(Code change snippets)

.....

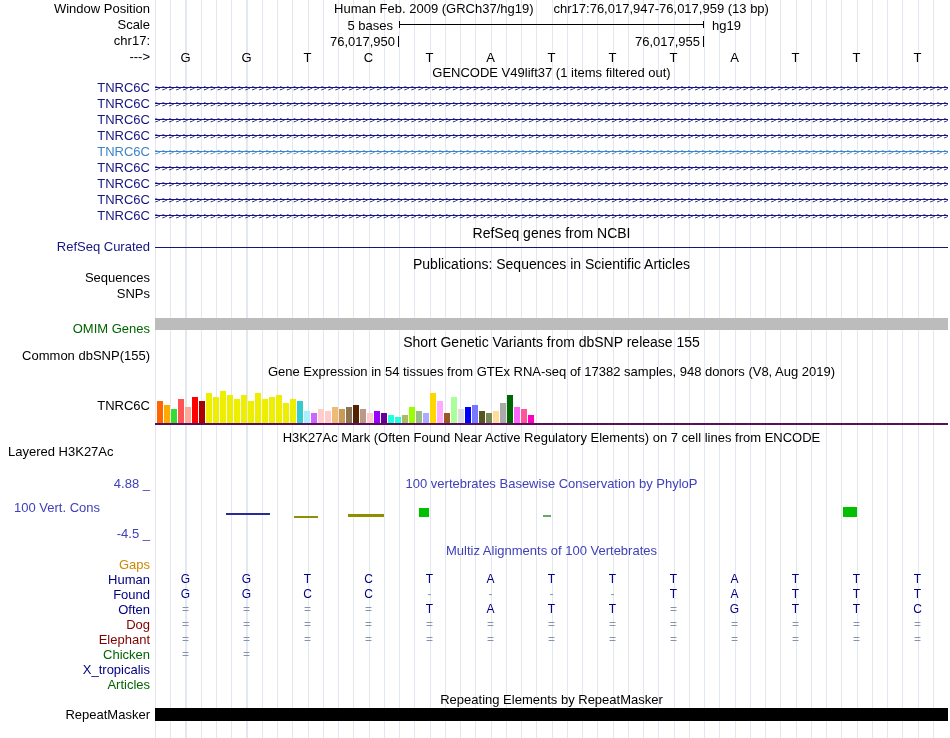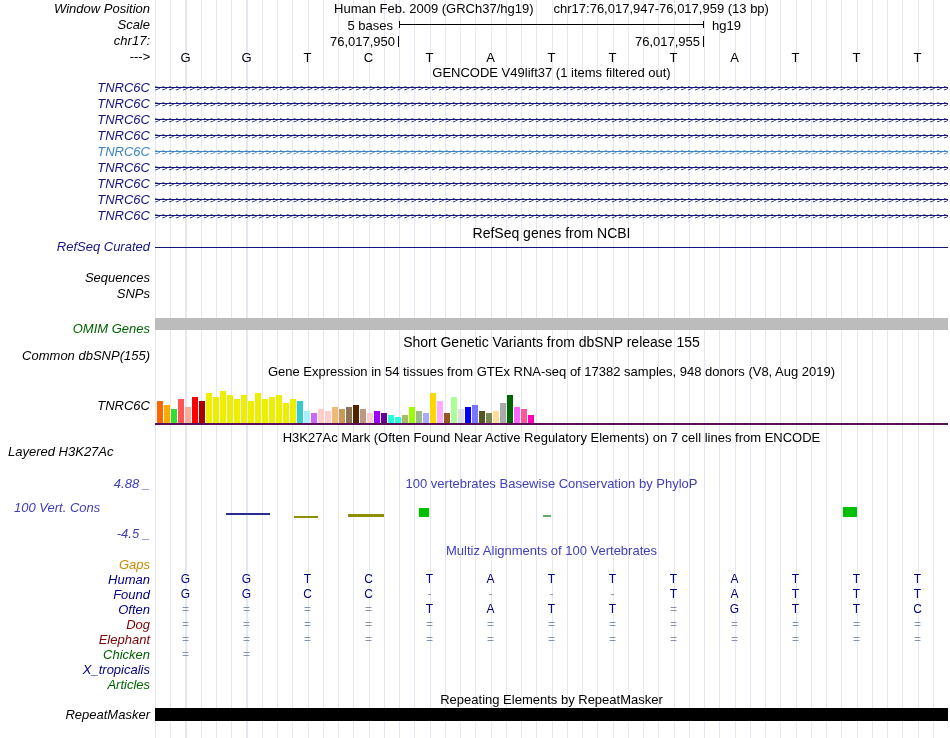--- a/index.html
+++ b/index.html
@@ -6,22 +6,22 @@
   html,body { margin:0; padding:0; background:#fff; }
   #page {
     position:relative; width:950px; height:738px; overflow:hidden;
     background:#fff; color:#000;
     font-family:"Liberation Sans","DejaVu Sans",sans-serif; font-size:13px;
   }
   #gridlines {
     position:absolute; left:155px; top:0; width:793px; height:738px;
     background-image:repeating-linear-gradient(to right,#e3e7f0 0,#e3e7f0 1px,transparent 1px,transparent 15.25px);
   }
-  .llabel { position:absolute; left:0; width:150px; text-align:right; line-height:14px; white-space:nowrap;font-style:italic; }
-  .llabel-left { position:absolute; text-align:center; line-height:14px; white-space:nowrap;font-style:italic; }
+  .llabel { position:absolute; left:0; width:150px; text-align:right; line-height:14px; white-space:nowrap; }
+  .llabel-left { position:absolute; text-align:center; line-height:14px; white-space:nowrap; }
   .ctitle { position:absolute; left:155px; width:793px; text-align:center; line-height:14px; white-space:nowrap; }
   .small { font-size:14px; }
   .cols { position:absolute; left:155px; width:793px; display:flex; line-height:16px; }
   .cols span { width:61px; text-align:center; }
   .mcells { font-size:12px; line-height:15px; color:#000080; }
   .mcells .muted { color:#8494ad; }
   .generow-arrows {
     position:absolute; left:155px; width:793px; height:16px; overflow:hidden;
     font-family:"DejaVu Sans Mono",monospace; font-size:9px; letter-spacing:1.5px;
     line-height:16px; white-space:nowrap;
@@ -95,20 +95,21 @@
       <div class="llabel" style="top: 193px; color: rgb(21, 21, 127);">TNRC6C</div>
       <div class="generow-arrows" style="top: 192px; color: rgb(21, 21, 127);">&gt;&gt;&gt;&gt;&gt;&gt;&gt;&gt;&gt;&gt;&gt;&gt;&gt;&gt;&gt;&gt;&gt;&gt;&gt;&gt;&gt;&gt;&gt;&gt;&gt;&gt;&gt;&gt;&gt;&gt;&gt;&gt;&gt;&gt;&gt;&gt;&gt;&gt;&gt;&gt;&gt;&gt;&gt;&gt;&gt;&gt;&gt;&gt;&gt;&gt;&gt;&gt;&gt;&gt;&gt;&gt;&gt;&gt;&gt;&gt;&gt;&gt;&gt;&gt;&gt;&gt;&gt;&gt;&gt;&gt;&gt;&gt;&gt;&gt;&gt;&gt;&gt;&gt;&gt;&gt;&gt;&gt;&gt;&gt;&gt;&gt;&gt;&gt;&gt;&gt;&gt;&gt;&gt;&gt;&gt;&gt;&gt;&gt;&gt;&gt;&gt;&gt;&gt;&gt;&gt;&gt;&gt;&gt;&gt;&gt;&gt;&gt;&gt;&gt;&gt;&gt;&gt;&gt;&gt;&gt;&gt;&gt;&gt;&gt;&gt;&gt;&gt;&gt;&gt;&gt;&gt;&gt;&gt;&gt;&gt;&gt;&gt;&gt;&gt;&gt;&gt;&gt;&gt;&gt;&gt;&gt;&gt;&gt;&gt;&gt;&gt;&gt;&gt;&gt;&gt;&gt;&gt;&gt;&gt;&gt;</div>
       <div class="llabel" style="top: 209px; color: rgb(21, 21, 127);">TNRC6C</div>
       <div class="generow-arrows" style="top: 208px; color: rgb(21, 21, 127);">&gt;&gt;&gt;&gt;&gt;&gt;&gt;&gt;&gt;&gt;&gt;&gt;&gt;&gt;&gt;&gt;&gt;&gt;&gt;&gt;&gt;&gt;&gt;&gt;&gt;&gt;&gt;&gt;&gt;&gt;&gt;&gt;&gt;&gt;&gt;&gt;&gt;&gt;&gt;&gt;&gt;&gt;&gt;&gt;&gt;&gt;&gt;&gt;&gt;&gt;&gt;&gt;&gt;&gt;&gt;&gt;&gt;&gt;&gt;&gt;&gt;&gt;&gt;&gt;&gt;&gt;&gt;&gt;&gt;&gt;&gt;&gt;&gt;&gt;&gt;&gt;&gt;&gt;&gt;&gt;&gt;&gt;&gt;&gt;&gt;&gt;&gt;&gt;&gt;&gt;&gt;&gt;&gt;&gt;&gt;&gt;&gt;&gt;&gt;&gt;&gt;&gt;&gt;&gt;&gt;&gt;&gt;&gt;&gt;&gt;&gt;&gt;&gt;&gt;&gt;&gt;&gt;&gt;&gt;&gt;&gt;&gt;&gt;&gt;&gt;&gt;&gt;&gt;&gt;&gt;&gt;&gt;&gt;&gt;&gt;&gt;&gt;&gt;&gt;&gt;&gt;&gt;&gt;&gt;&gt;&gt;&gt;&gt;&gt;&gt;&gt;&gt;&gt;&gt;&gt;&gt;&gt;&gt;&gt;&gt;</div>
     </div>
 
   <div class="ctitle small" style="top:226px">RefSeq genes from NCBI</div>
   <div class="llabel" style="top: 240px; color: rgb(21, 21, 127);" id="refseq-label">RefSeq Curated</div>
   <div class="hline" style="top: 247px; height: 1px; background: rgb(21, 21, 127);" id="refseq-line"></div>
 
+  <div class="ctitle small" style="top:257px">Publications: Sequences in Scientific Articles</div>
   <div class="llabel" style="top:271px">Sequences</div>
   <div class="llabel" style="top:287px">SNPs</div>
 
   <div class="llabel" style="top: 322px; color: rgb(0, 100, 0);" id="omim-label">OMIM Genes</div>
   <div class="hline" style="top: 318px; height: 12px; background: rgb(188, 188, 188);" id="omim-bar"></div>
 
   <div class="ctitle small" style="top:335px">Short Genetic Variants from dbSNP release 155</div>
   <div class="llabel" style="top:349px">Common dbSNP(155)</div>
 
   <div class="ctitle" style="top:365px">Gene Expression in 54 tissues from GTEx RNA-seq of 17382 samples, 948 donors (V8, Aug 2019)</div>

.....

YOUR GOAL = Restate the data word for word without pictures.

YOUR RESPONSE =
--- a/index.html
+++ b/index.html
@@ -6,22 +6,22 @@
   html,body { margin:0; padding:0; background:#fff; }
   #page {
     position:relative; width:950px; height:738px; overflow:hidden;
     background:#fff; color:#000;
     font-family:"Liberation Sans","DejaVu Sans",sans-serif; font-size:13px;
   }
   #gridlines {
     position:absolute; left:155px; top:0; width:793px; height:738px;
     background-image:repeating-linear-gradient(to right,#e3e7f0 0,#e3e7f0 1px,transparent 1px,transparent 15.25px);
   }
-  .llabel { position:absolute; left:0; width:150px; text-align:right; line-height:14px; white-space:nowrap;font-style:italic; }
-  .llabel-left { position:absolute; text-align:center; line-height:14px; white-space:nowrap;font-style:italic; }
+  .llabel { position:absolute; left:0; width:150px; text-align:right; line-height:14px; white-space:nowrap; }
+  .llabel-left { position:absolute; text-align:center; line-height:14px; white-space:nowrap; }
   .ctitle { position:absolute; left:155px; width:793px; text-align:center; line-height:14px; white-space:nowrap; }
   .small { font-size:14px; }
   .cols { position:absolute; left:155px; width:793px; display:flex; line-height:16px; }
   .cols span { width:61px; text-align:center; }
   .mcells { font-size:12px; line-height:15px; color:#000080; }
   .mcells .muted { color:#8494ad; }
   .generow-arrows {
     position:absolute; left:155px; width:793px; height:16px; overflow:hidden;
     font-family:"DejaVu Sans Mono",monospace; font-size:9px; letter-spacing:1.5px;
     line-height:16px; white-space:nowrap;
@@ -95,20 +95,21 @@
       <div class="llabel" style="top: 193px; color: rgb(21, 21, 127);">TNRC6C</div>
       <div class="generow-arrows" style="top: 192px; color: rgb(21, 21, 127);">&gt;&gt;&gt;&gt;&gt;&gt;&gt;&gt;&gt;&gt;&gt;&gt;&gt;&gt;&gt;&gt;&gt;&gt;&gt;&gt;&gt;&gt;&gt;&gt;&gt;&gt;&gt;&gt;&gt;&gt;&gt;&gt;&gt;&gt;&gt;&gt;&gt;&gt;&gt;&gt;&gt;&gt;&gt;&gt;&gt;&gt;&gt;&gt;&gt;&gt;&gt;&gt;&gt;&gt;&gt;&gt;&gt;&gt;&gt;&gt;&gt;&gt;&gt;&gt;&gt;&gt;&gt;&gt;&gt;&gt;&gt;&gt;&gt;&gt;&gt;&gt;&gt;&gt;&gt;&gt;&gt;&gt;&gt;&gt;&gt;&gt;&gt;&gt;&gt;&gt;&gt;&gt;&gt;&gt;&gt;&gt;&gt;&gt;&gt;&gt;&gt;&gt;&gt;&gt;&gt;&gt;&gt;&gt;&gt;&gt;&gt;&gt;&gt;&gt;&gt;&gt;&gt;&gt;&gt;&gt;&gt;&gt;&gt;&gt;&gt;&gt;&gt;&gt;&gt;&gt;&gt;&gt;&gt;&gt;&gt;&gt;&gt;&gt;&gt;&gt;&gt;&gt;&gt;&gt;&gt;&gt;&gt;&gt;&gt;&gt;&gt;&gt;&gt;&gt;&gt;&gt;&gt;&gt;&gt;&gt;</div>
       <div class="llabel" style="top: 209px; color: rgb(21, 21, 127);">TNRC6C</div>
       <div class="generow-arrows" style="top: 208px; color: rgb(21, 21, 127);">&gt;&gt;&gt;&gt;&gt;&gt;&gt;&gt;&gt;&gt;&gt;&gt;&gt;&gt;&gt;&gt;&gt;&gt;&gt;&gt;&gt;&gt;&gt;&gt;&gt;&gt;&gt;&gt;&gt;&gt;&gt;&gt;&gt;&gt;&gt;&gt;&gt;&gt;&gt;&gt;&gt;&gt;&gt;&gt;&gt;&gt;&gt;&gt;&gt;&gt;&gt;&gt;&gt;&gt;&gt;&gt;&gt;&gt;&gt;&gt;&gt;&gt;&gt;&gt;&gt;&gt;&gt;&gt;&gt;&gt;&gt;&gt;&gt;&gt;&gt;&gt;&gt;&gt;&gt;&gt;&gt;&gt;&gt;&gt;&gt;&gt;&gt;&gt;&gt;&gt;&gt;&gt;&gt;&gt;&gt;&gt;&gt;&gt;&gt;&gt;&gt;&gt;&gt;&gt;&gt;&gt;&gt;&gt;&gt;&gt;&gt;&gt;&gt;&gt;&gt;&gt;&gt;&gt;&gt;&gt;&gt;&gt;&gt;&gt;&gt;&gt;&gt;&gt;&gt;&gt;&gt;&gt;&gt;&gt;&gt;&gt;&gt;&gt;&gt;&gt;&gt;&gt;&gt;&gt;&gt;&gt;&gt;&gt;&gt;&gt;&gt;&gt;&gt;&gt;&gt;&gt;&gt;&gt;&gt;&gt;</div>
     </div>
 
   <div class="ctitle small" style="top:226px">RefSeq genes from NCBI</div>
   <div class="llabel" style="top: 240px; color: rgb(21, 21, 127);" id="refseq-label">RefSeq Curated</div>
   <div class="hline" style="top: 247px; height: 1px; background: rgb(21, 21, 127);" id="refseq-line"></div>
 
+  <div class="ctitle small" style="top:257px">Publications: Sequences in Scientific Articles</div>
   <div class="llabel" style="top:271px">Sequences</div>
   <div class="llabel" style="top:287px">SNPs</div>
 
   <div class="llabel" style="top: 322px; color: rgb(0, 100, 0);" id="omim-label">OMIM Genes</div>
   <div class="hline" style="top: 318px; height: 12px; background: rgb(188, 188, 188);" id="omim-bar"></div>
 
   <div class="ctitle small" style="top:335px">Short Genetic Variants from dbSNP release 155</div>
   <div class="llabel" style="top:349px">Common dbSNP(155)</div>
 
   <div class="ctitle" style="top:365px">Gene Expression in 54 tissues from GTEx RNA-seq of 17382 samples, 948 donors (V8, Aug 2019)</div>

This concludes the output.